Figure 1: SP-out (Axonal pruning) enforces per-unit traffic budgets by masking outgoing connections, with high-activity units shedding more edges and low-activity units retaining more.
Didactic Validation: Mechanism, Safety, and Optimization
Controlled experiments on MLPs demonstrate the emergence of the selectivity–audience balance, with BB-trained networks exhibiting a robust linear relationship between fan-out and inactivity log-odds, absent in standard SGD-trained networks. BB protects rare features by maintaining their traffic below the pruning threshold, while actively curbing over-active units. In DNF tasks designed to induce optimization barriers, BB consistently escapes lazy-learning traps by structurally pruning ambiguous units, enabling specialization and efficient convergence scaling as O(WlogW).
Empirical Results Across Domains
Automatic Speech Recognition (ASR)
BB was evaluated on LibriSpeech with a Transformer architecture. Under matched sparsity budgets, BB (SP-in) consistently outperformed magnitude and top-k pruning in overall WER reduction, with pronounced gains on long-tail (rare) word buckets.
Figure 2: ASR on LibriSpeech—BB achieves superior WER reduction, especially for rare words, compared to magnitude and top-k pruning.
Face Identification
On VGGFace2-7k with ResNet-101, BB (SP-in) was applied to 1×1 bottleneck projections. Across a range of sparsity levels, BB formed or matched the upper envelope of Pareto fronts for both Top-1 classification and verification accuracy, often exceeding dense baselines at moderate sparsity.
Figure 3: Pareto fronts on VGGFace2-7k—BB matches or exceeds dense accuracy across budgets, using fewer active parameters.
Change Detection
For bi-temporal change detection on LEVIR-CD, BB (SP-in) improved mean IoU and F1-score over dense models, with enhanced recovery of true positives in ground truth regions, particularly for small and scattered changes.
Figure 4: Change detection on LEVIR-CD—BB recovers more true positives, especially for subtle changes, compared to dense models.
Synapse Prediction (EM)
BB (SP-in) was integrated into a 3D U-Net for synapse segmentation on volumetric EM data. It achieved state-of-the-art PR-AUC and Best F1 under the evaluation protocol, outperforming both dense and magnitude-pruned baselines.
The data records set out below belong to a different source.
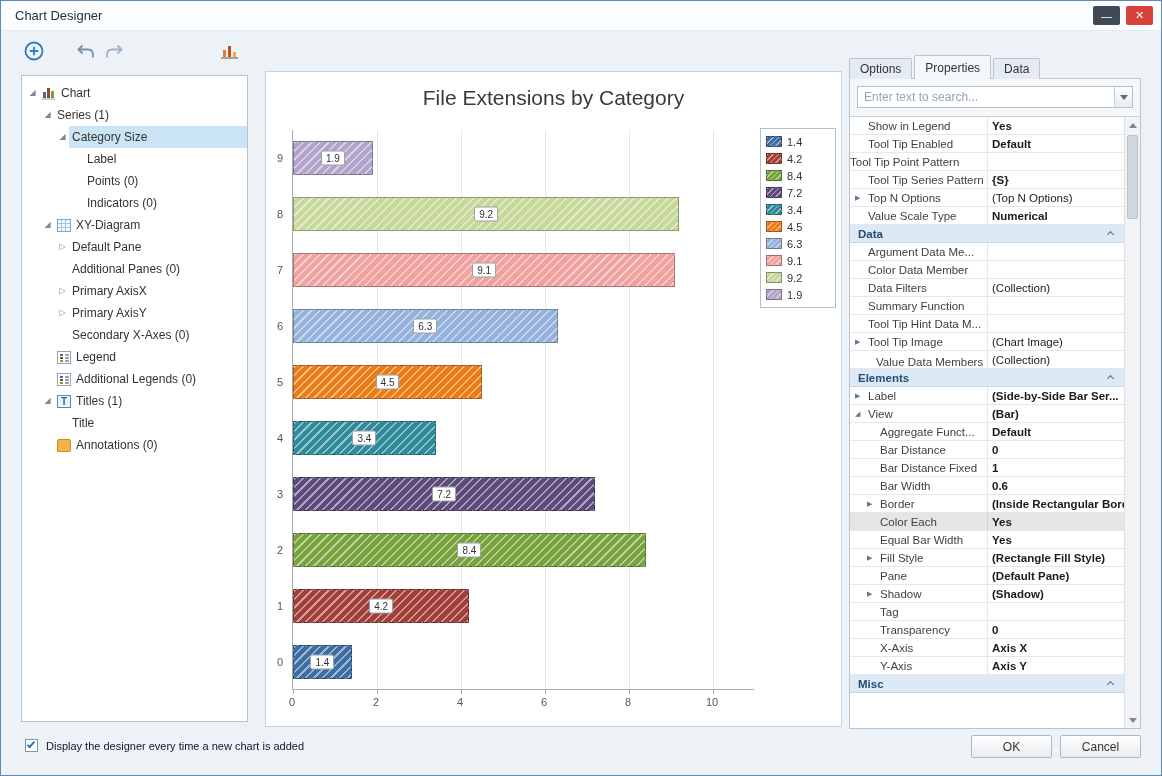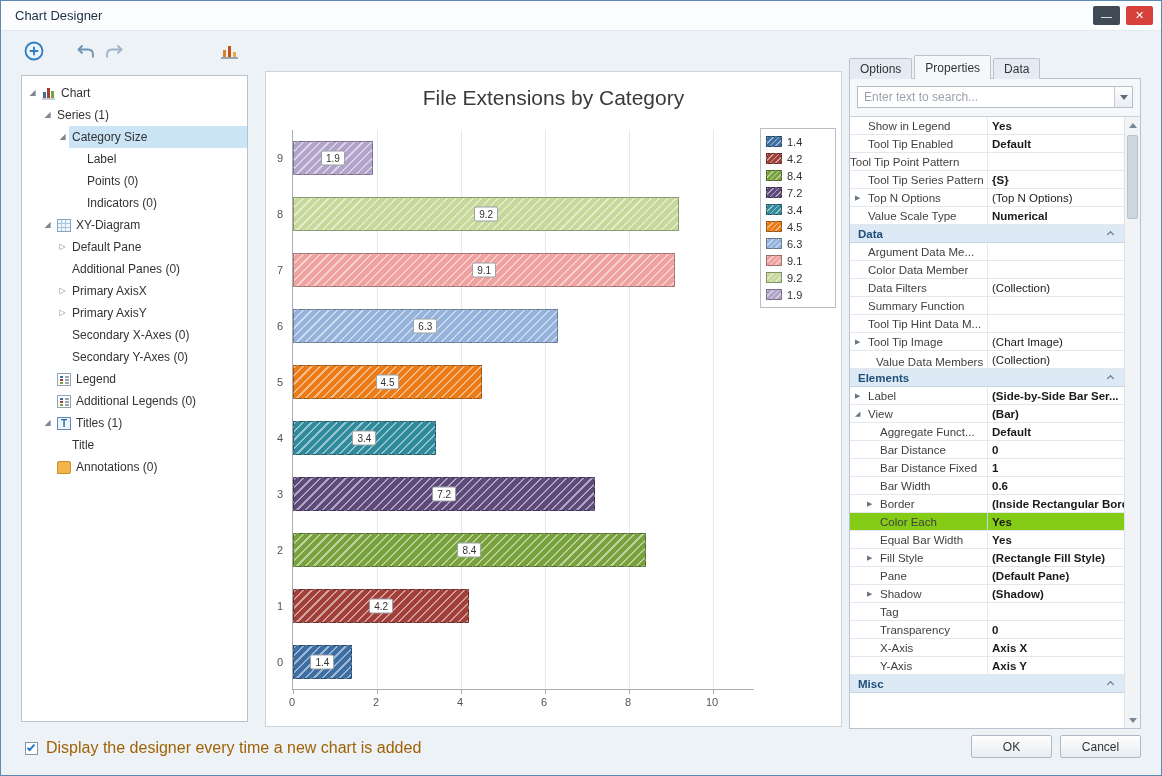--- a/index.html
+++ b/index.html
@@ -73,42 +73,42 @@
   
   .right-panel{position:absolute;left:848px;top:77px;width:292px;height:651px;background:#f4f8fb;border:1px solid #b9c4cf;}
   .searchbox{position:absolute;left:7px;top:7px;right:7px;height:22px;background:#fff;border:1px solid #b6bfc9;display:flex;}
   .search-input{flex:1;min-width:0;border:none;outline:none;font-size:12px;color:#444;padding:0 6px;background:transparent;font-family:inherit;}
   .search-input::placeholder{color:#9aa3ad;}
   .search-drop{width:18px;border-left:1px solid #c4ccd4;background:linear-gradient(#fdfdfd,#e9edf1);display:flex;align-items:center;justify-content:center;flex:none;}
   .drop-arrow{width:0;height:0;border-left:4px solid transparent;border-right:4px solid transparent;border-top:5px solid #5d6b7a;}
   .grid-wrap{position:absolute;left:0;top:37px;right:0;bottom:0;background:#fff;border-top:1px solid #c9d1d9;}
   .pg{position:absolute;left:0;top:0;right:16px;bottom:0;overflow:hidden;}
   .pg-row{height:18px;display:flex;border-bottom:1px solid #e4e7eb;position:relative;background:#fff;}
-  .pg-row.selected{background:#84cc16;}
+  .pg-row.selected{background:#e5e5e5;}
   .pg-row.selected .pg-name{border-right-color:#b9d7ef;}
   .pg-name{width:138px;flex:none;border-right:1px solid #e4e7eb;font-size:11.5px;color:#3f3f3f;display:flex;align-items:center;position:relative;overflow:hidden;white-space:nowrap;}
   .pg-exp{position:absolute;top:50%;transform:translateY(-50%);font-size:7px;color:#6b7683;}
   .pg-value{flex:1;font-size:11.5px;color:#1a1a1a;display:flex;align-items:center;padding-left:4px;overflow:hidden;white-space:nowrap;}
   .pg-value.bold{font-weight:bold;}
   .pg-swatch{width:18px;height:10px;border:1px solid #8a95a1;background:#fff;margin-right:4px;flex:none;}
   .pg-cat{height:18px;background:#dde9f4;border-bottom:1px solid #c9d6e2;display:flex;align-items:center;position:relative;}
   .pg-cat-label{font-size:11.5px;font-weight:bold;color:#1f4e79;padding-left:8px;}
   .pg-cat-chev{position:absolute;right:11px;top:7px;width:5px;height:5px;border-left:1.5px solid #5b6b7c;border-top:1.5px solid #5b6b7c;transform:rotate(45deg);}
   .scrollbar{position:absolute;right:0;top:0;bottom:0;width:16px;background:#f1f3f5;border-left:1px solid #dde1e5;}
   .sb-btn{position:absolute;left:0;width:15px;height:16px;display:flex;align-items:center;justify-content:center;}
   .sb-up{top:0;} .sb-down{bottom:0;}
   .arrow-up{width:0;height:0;border-left:4px solid transparent;border-right:4px solid transparent;border-bottom:5px solid #7a8794;}
   .arrow-down{width:0;height:0;border-left:4px solid transparent;border-right:4px solid transparent;border-top:5px solid #7a8794;}
   .sb-thumb{position:absolute;left:2px;right:2px;top:18px;height:84px;background:#cfd7de;border:1px solid #b9c2cb;border-radius:2px;}
 
   
   .footer-check{position:absolute;left:24px;top:738px;display:flex;align-items:center;gap:8px;}
   .checkbox{width:13px;height:13px;background:#fff;border:1px solid #8795a3;position:relative;display:inline-block;}
   .checkbox .mark{position:absolute;left:1px;top:2px;width:8px;height:4px;border-left:2px solid #1f76c8;border-bottom:2px solid #1f76c8;transform:rotate(-48deg);}
-  .check-label{font-size:16px;color:#a16207;}
+  .check-label{font-size:11px;color:#0f172a;}
   .btn{position:absolute;top:734px;width:81px;height:23px;background:linear-gradient(#fefefe,#e7ecf1);border:1px solid #aeb9c4;border-radius:2px;font-size:12px;color:#333;font-family:inherit;display:flex;align-items:center;justify-content:center;}
   .btn-ok{left:970px;} .btn-cancel{left:1059px;}
 </style>
 </head>
 <body>
 
 <div class="window">
 
   <div class="titlebar">
     <span class="title-text">Chart Designer</span>
@@ -217,26 +217,20 @@
       <div class="tree-row" style="padding-left: 34px;">
         <span class="tree-exp">▷</span>
         <span class="tree-body">
           <span class="tree-label">Primary AxisY</span>
         </span>
       </div>
       <div class="tree-row" style="padding-left: 34px;">
         <span class="tree-exp"></span>
         <span class="tree-body">
           <span class="tree-label">Secondary X-Axes (0)</span>
-        </span>
-      </div>
-      <div class="tree-row" style="padding-left: 34px;">
-        <span class="tree-exp"></span>
-        <span class="tree-body">
-          <span class="tree-label">Secondary Y-Axes (0)</span>
         </span>
       </div>
       <div class="tree-row" style="padding-left: 19px;">
         <span class="tree-exp"></span>
         <span class="tree-body">
           <span class="tico tico-legend"></span>
           <span class="tree-label">Legend</span>
         </span>
       </div>
       <div class="tree-row" style="padding-left: 19px;">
Figure 5: Synapse prediction overlays—BB (green) detects more true synapses than dense (red) and magnitude (blue), with consensus marked in yellow.
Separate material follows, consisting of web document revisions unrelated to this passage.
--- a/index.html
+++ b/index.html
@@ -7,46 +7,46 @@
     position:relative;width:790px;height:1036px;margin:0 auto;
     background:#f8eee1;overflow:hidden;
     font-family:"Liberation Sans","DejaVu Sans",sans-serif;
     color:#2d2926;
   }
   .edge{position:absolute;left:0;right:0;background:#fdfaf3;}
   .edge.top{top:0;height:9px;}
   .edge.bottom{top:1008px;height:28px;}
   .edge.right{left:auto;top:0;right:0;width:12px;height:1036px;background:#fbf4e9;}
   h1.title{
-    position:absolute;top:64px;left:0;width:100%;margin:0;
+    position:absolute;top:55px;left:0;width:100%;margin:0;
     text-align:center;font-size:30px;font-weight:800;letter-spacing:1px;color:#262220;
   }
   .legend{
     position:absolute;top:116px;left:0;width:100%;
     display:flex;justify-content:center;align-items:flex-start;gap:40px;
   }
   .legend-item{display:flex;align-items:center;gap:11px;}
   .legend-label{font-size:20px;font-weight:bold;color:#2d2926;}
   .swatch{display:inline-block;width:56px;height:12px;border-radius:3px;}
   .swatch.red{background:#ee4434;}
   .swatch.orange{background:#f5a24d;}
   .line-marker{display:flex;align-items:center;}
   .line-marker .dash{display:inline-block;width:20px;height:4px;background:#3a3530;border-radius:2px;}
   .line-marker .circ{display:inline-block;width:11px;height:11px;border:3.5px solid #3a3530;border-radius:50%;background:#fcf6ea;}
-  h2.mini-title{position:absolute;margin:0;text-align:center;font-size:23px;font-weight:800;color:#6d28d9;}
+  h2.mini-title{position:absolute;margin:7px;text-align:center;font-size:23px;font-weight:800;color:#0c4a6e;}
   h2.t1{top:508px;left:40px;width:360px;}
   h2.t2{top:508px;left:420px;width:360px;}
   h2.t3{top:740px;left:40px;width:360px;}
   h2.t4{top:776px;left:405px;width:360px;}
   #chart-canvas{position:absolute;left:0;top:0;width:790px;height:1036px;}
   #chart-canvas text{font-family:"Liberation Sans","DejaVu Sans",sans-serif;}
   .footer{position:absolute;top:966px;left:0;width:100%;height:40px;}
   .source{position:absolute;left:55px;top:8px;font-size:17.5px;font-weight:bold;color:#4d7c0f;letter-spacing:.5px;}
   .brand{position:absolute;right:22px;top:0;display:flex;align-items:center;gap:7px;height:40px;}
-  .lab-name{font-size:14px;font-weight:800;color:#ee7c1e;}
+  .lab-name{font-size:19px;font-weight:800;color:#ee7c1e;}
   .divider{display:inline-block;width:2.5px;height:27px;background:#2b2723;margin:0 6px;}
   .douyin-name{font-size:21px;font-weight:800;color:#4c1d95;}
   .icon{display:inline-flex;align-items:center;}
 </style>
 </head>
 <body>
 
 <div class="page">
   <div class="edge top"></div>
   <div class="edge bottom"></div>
Theoretical and Practical Implications
BB establishes a new axis for structural plasticity, shifting the focus from utility-based pruning to metabolic cost-based allocation. The selectivity–audience balance provides a predictive equilibrium linking network structure to function, with implications for efficient information broadcast and homeostatic resilience. BB's local, label-free statistics and periodic mask updates introduce modest overhead, but its scalability and empirical performance make it suitable for large-scale and foundation models, particularly for protecting rare or long-tail knowledge.
Future Directions
Potential extensions include applying BB to lateral connections and attention mechanisms, where per-token traffic budgets could further enhance efficiency and diversity. Mapping BB-induced unstructured sparsity to hardware-friendly patterns remains an open engineering challenge. The framework also invites exploration of dynamic budget allocation and integration with other forms of structural homeostasis.
Conclusion
Budgeted Broadcast offers a principled, biologically motivated approach to neural network pruning, enforcing local traffic budgets that yield efficient, decorrelated, and robust representations. Empirical results across diverse domains validate its effectiveness, particularly in protecting rare features and improving performance at matched sparsity. The selectivity–audience balance emerges as a unifying principle for network organization, with broad implications for future research in efficient and resilient AI systems.